• _Recorded data_
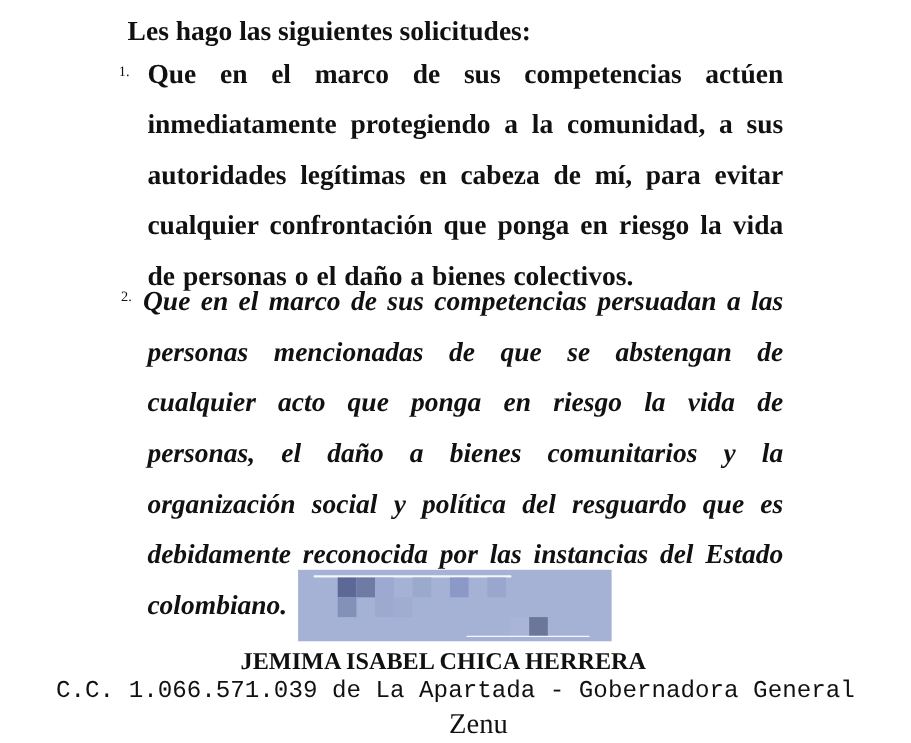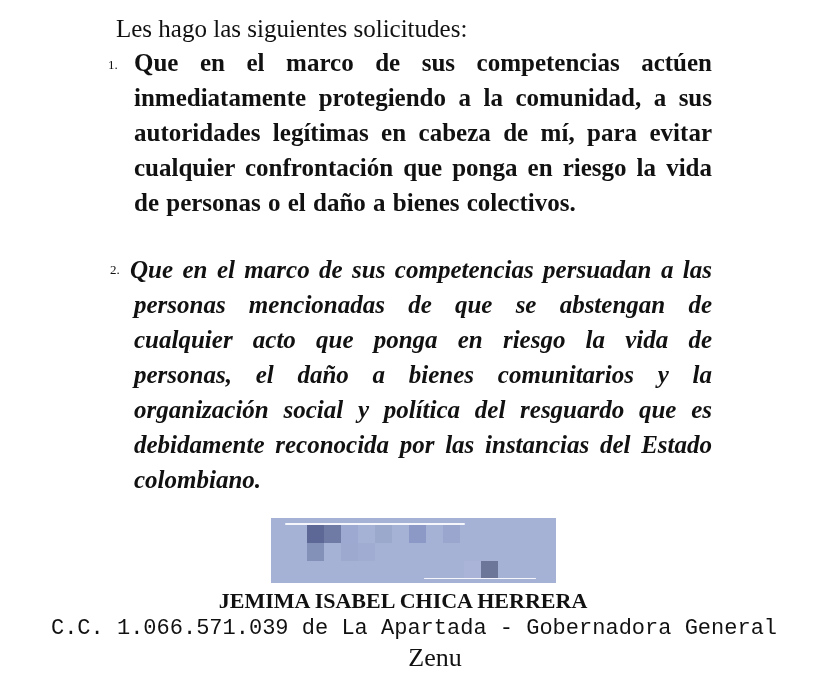--- a/index.html
+++ b/index.html
@@ -25,7 +25,7 @@
       left: 116px;
       top: 14px;
       font-size: 25px;
-      font-weight: normal;
+      font-weight: bold;
       line-height: 30px;
       white-space: nowrap;
     }

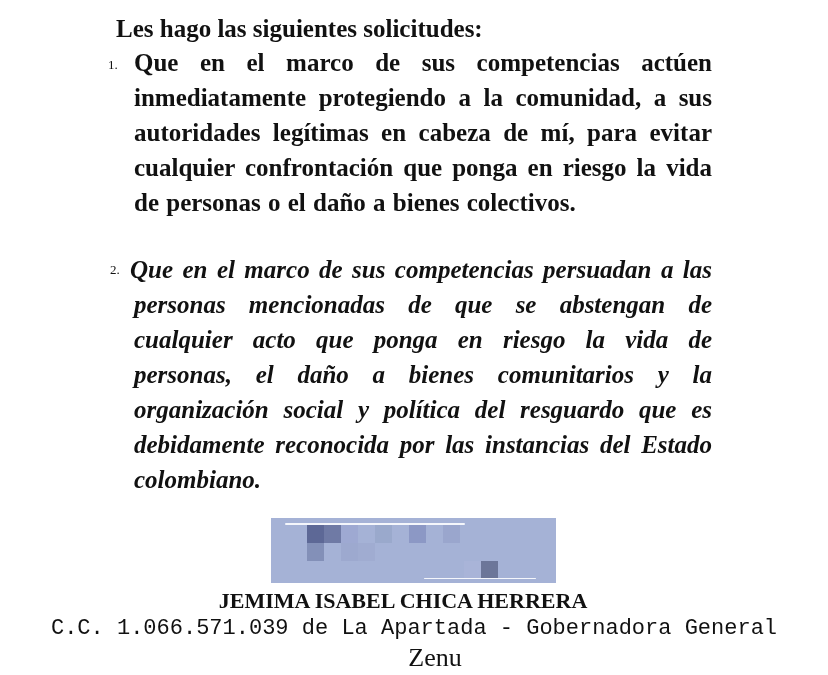--- a/index.html
+++ b/index.html
@@ -44,7 +44,7 @@
       margin-left: 26px;
       font-size: 25px;
       font-weight: bold;
-      line-height: 35px;
+      line-height: 46px;
       text-align: justify;
       text-align-last: left;
       word-spacing: 1px;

• _What to do_
Once the pictures are set aside, write out each record exactly.

• _Expected answer_
--- a/index.html
+++ b/index.html
@@ -25,7 +25,7 @@
       left: 116px;
       top: 14px;
       font-size: 25px;
-      font-weight: normal;
+      font-weight: bold;
       line-height: 30px;
       white-space: nowrap;
     }

--- a/index.html
+++ b/index.html
@@ -44,7 +44,7 @@
       margin-left: 26px;
       font-size: 25px;
       font-weight: bold;
-      line-height: 35px;
+      line-height: 46px;
       text-align: justify;
       text-align-last: left;
       word-spacing: 1px;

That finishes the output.